Thanks Steve. Did some trips on Antrim and Donegal and thought might been one of my old bosuns but none named Gus.


----------



## Shaky Mick (Oct 24, 2009)

Hi Steve I was 2nd steward Mick Carroll, bosun was Gus Burns, still got some mad photos of that time.


----------



## sailor63 (Jan 27, 2006)

*M.V. Australind.*

Did a run job on her march 63, antwerp dry dock to london.


----------



## steve s (Sep 15, 2012)

*mv australind 1975*



Shaky Mick said:


> Hi Steve I was 2nd steward Mick Carroll, bosun was Gus Burns, still got some mad photos of that time.

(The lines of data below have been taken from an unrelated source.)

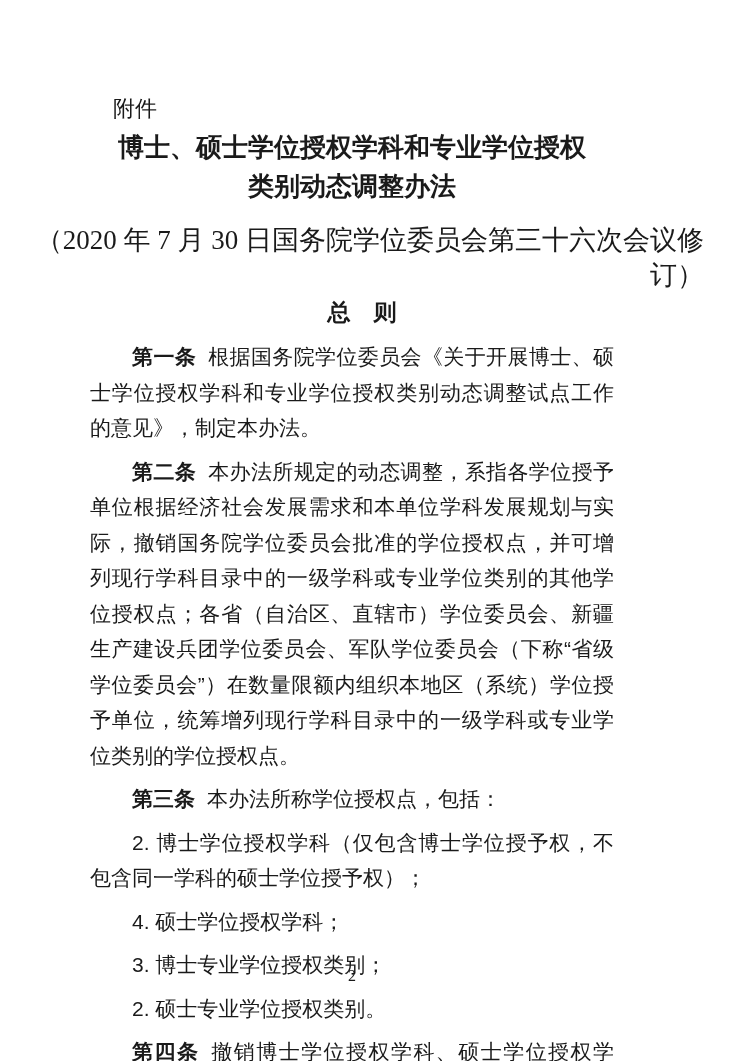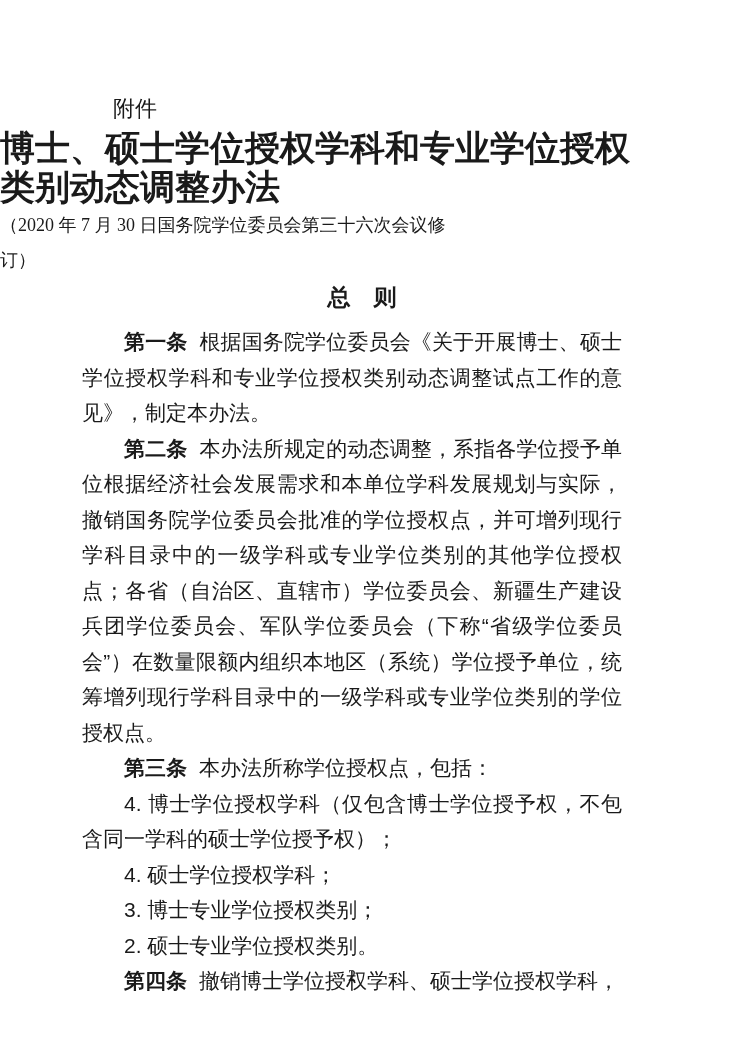--- a/index.html
+++ b/index.html
@@ -23,8 +23,8 @@
   }
   .doc-title {
     margin: 6px 0 0 0;
-    text-align: left;
-    font-size: 35px;
+    text-align: center;
+    font-size: 26px;
     font-weight: bold;
     line-height: 39px;
   }

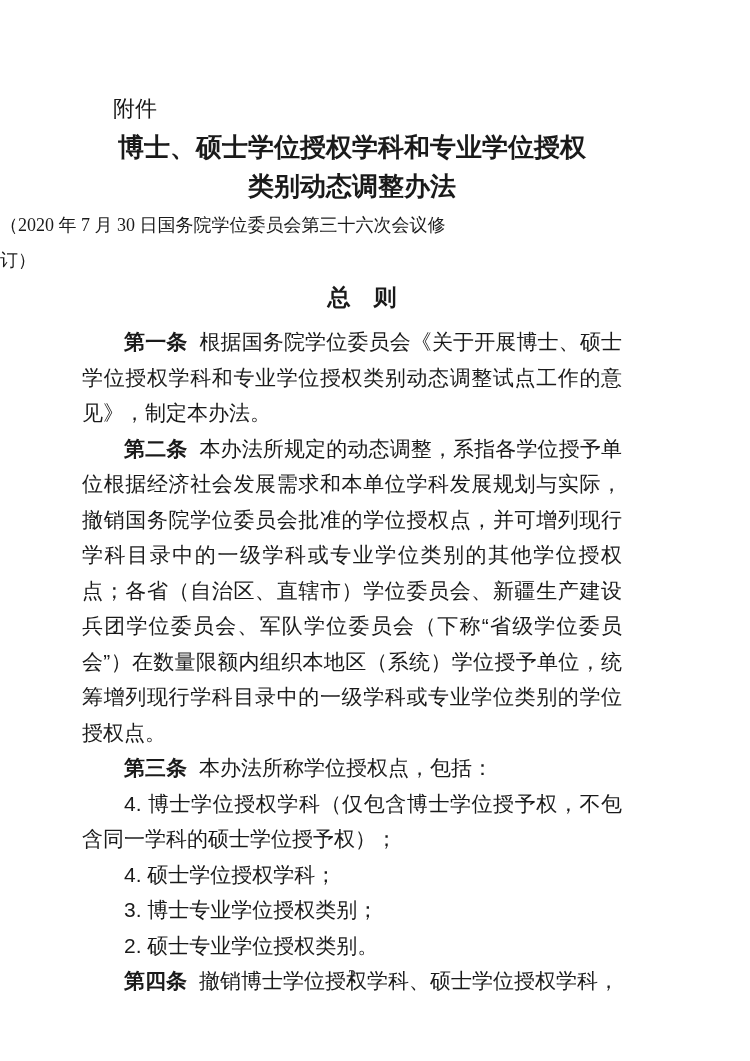--- a/index.html
+++ b/index.html
@@ -32,9 +32,9 @@
     display: block;
   }
   .revision {
-    margin-top: 2px;
-    text-align: left;
-    font-size: 18px;
+    margin-top: 17px;
+    text-align: right;
+    font-size: 27px;
     line-height: 35px;
     font-family: "Liberation Serif", serif;
   }

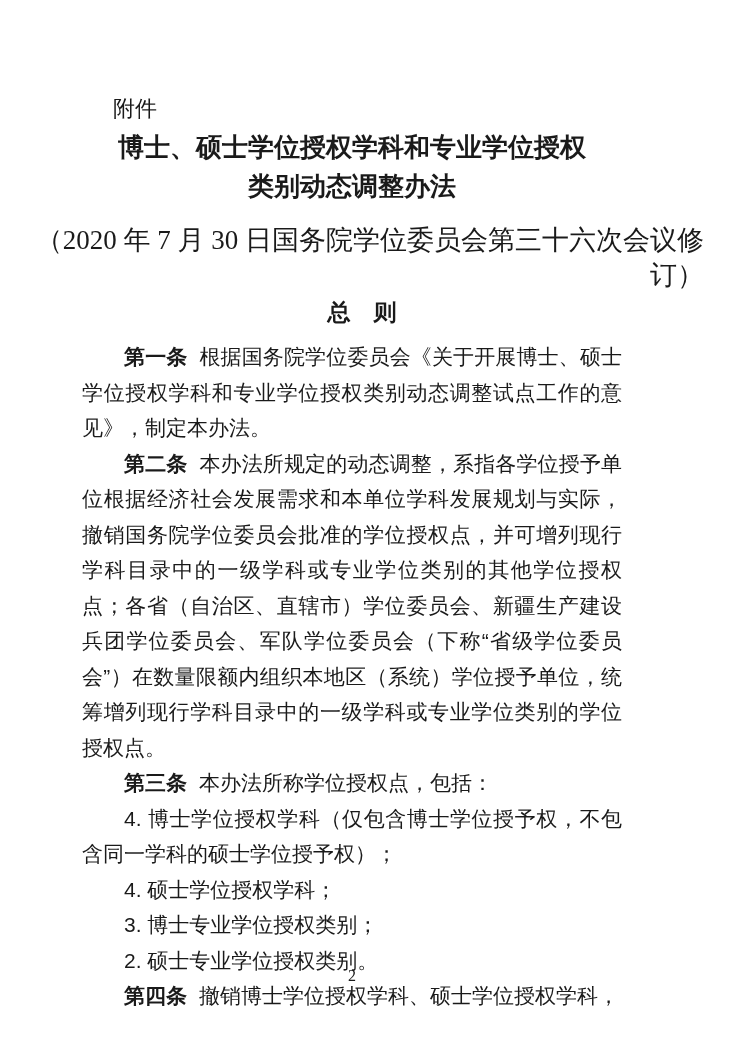--- a/index.html
+++ b/index.html
@@ -58,7 +58,7 @@
     text-justify: inter-character;
   }
   .body-text p {
-    margin: 0;
+    margin: 8px;
     padding: 0;
     text-indent: 2em;
   }

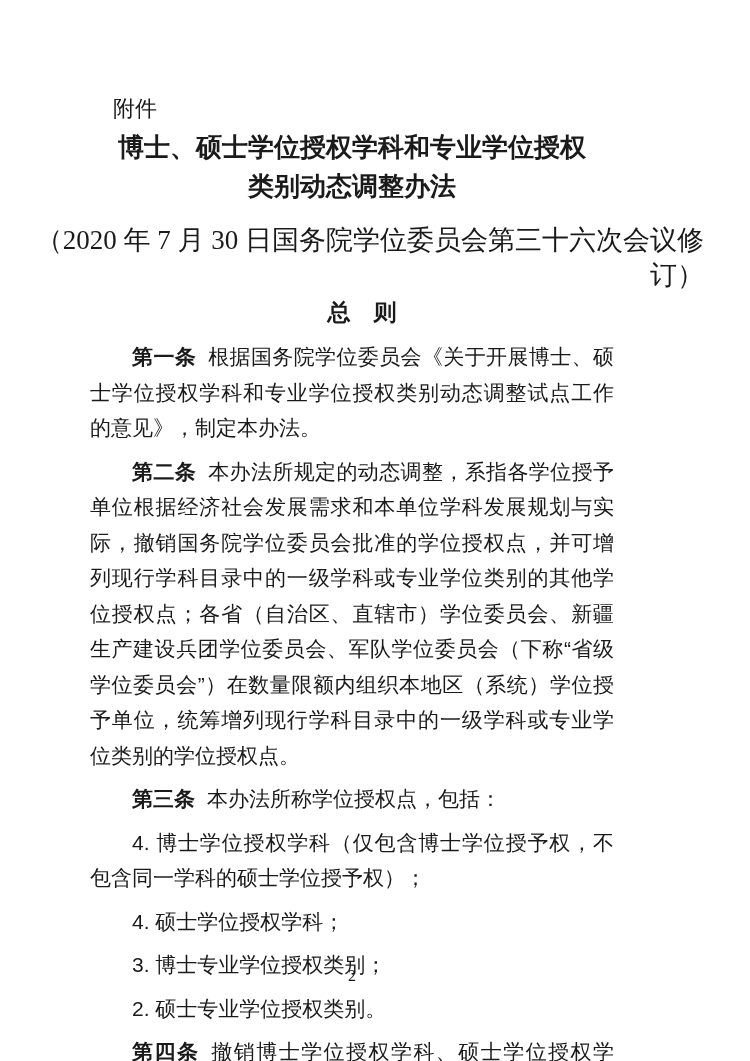--- a/index.html
+++ b/index.html
@@ -104,7 +104,7 @@
 
     <p><span class="article-label">第三条</span><span>本办法所称学位授权点，包括：</span></p>
 
-    <p><span>4. 博士学位授权学科（仅包含博士学位授予权，不包含同一学科的硕士学位授予权）；</span></p>
+    <p><span>2. 博士学位授权学科（仅包含博士学位授予权，不包含同一学科的硕士学位授予权）；</span></p>
 
     <p><span>4. 硕士学位授权学科；</span></p>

hi mick sorry it took so long to get back to you. been in the algarve for two weeks with the wife. were you the one with really long hair. if so i remember you and gus having a go at each other outside the stuards mess one night and i had to jump in between the two of you. I was only a deck boy , 1 of two the other being steve bebee from hampshire. but i to have photos of the ship took in chile and the crew, ob the old irishman who worked in the engine room, the 3 lads from cape verde jo,max and don, and many more. had a great time and hope you are well (Pint)(Pint)


----------



## Shaky Mick (Oct 24, 2009)

Hi, I was the long haired one, Gus did put me in my place as I was being a bit a prat at the time The Australind was a great ship with a cracking crew. We were all sad when she went for razor blades after our last trip to south America, she was pretty much one of the last British trampers. Ernie Vickers Donkey man on her, his is the last name on the Falklands war memorial at St Pauls cathedral London. He was lost when the Atlantic Conveyor was sunk. Regards, take care


----------



## granty (Mar 17, 2008)

Hi
My brother did a trip in a Australind from 03.10.62 till 16.03.63 as 3rd mate joined in Tilbury and signed off in Antwerp his name was Peter Grant
Cheers
Granty


----------



## steve s (Sep 15, 2012)

Shaky Mick said:


> Hi, I was the long haired one, Gus did put me in my place as I was being a bit a prat at the time The Australind was a great ship with a cracking crew. We were all sad when she went for razor blades after our last trip to south America, she was pretty much one of the last British trampers. Ernie Vickers Donkey man on her, his is the last name on the Falklands war memorial at St Pauls cathedral London. He was lost when the Atlantic Conveyor was sunk. Regards, take care


thanx for the info mick. have you ever had much contact with any of the others.


----------



## Shaky Mick (Oct 24, 2009)

Sad to say Steve very little. Met a couple of the lads very briefly, no more than that. Regards Mick.


----------



## wearuk58 (Feb 6, 2016)

Did my one and only trip on Australind (Galley Boy)in 1973 south America then up the med...


----------



## Ray Mac (Sep 22, 2007)

Sailed maiden voyage to kiwi on Australind from Bartrams Sunderland 1961.

Ray


----------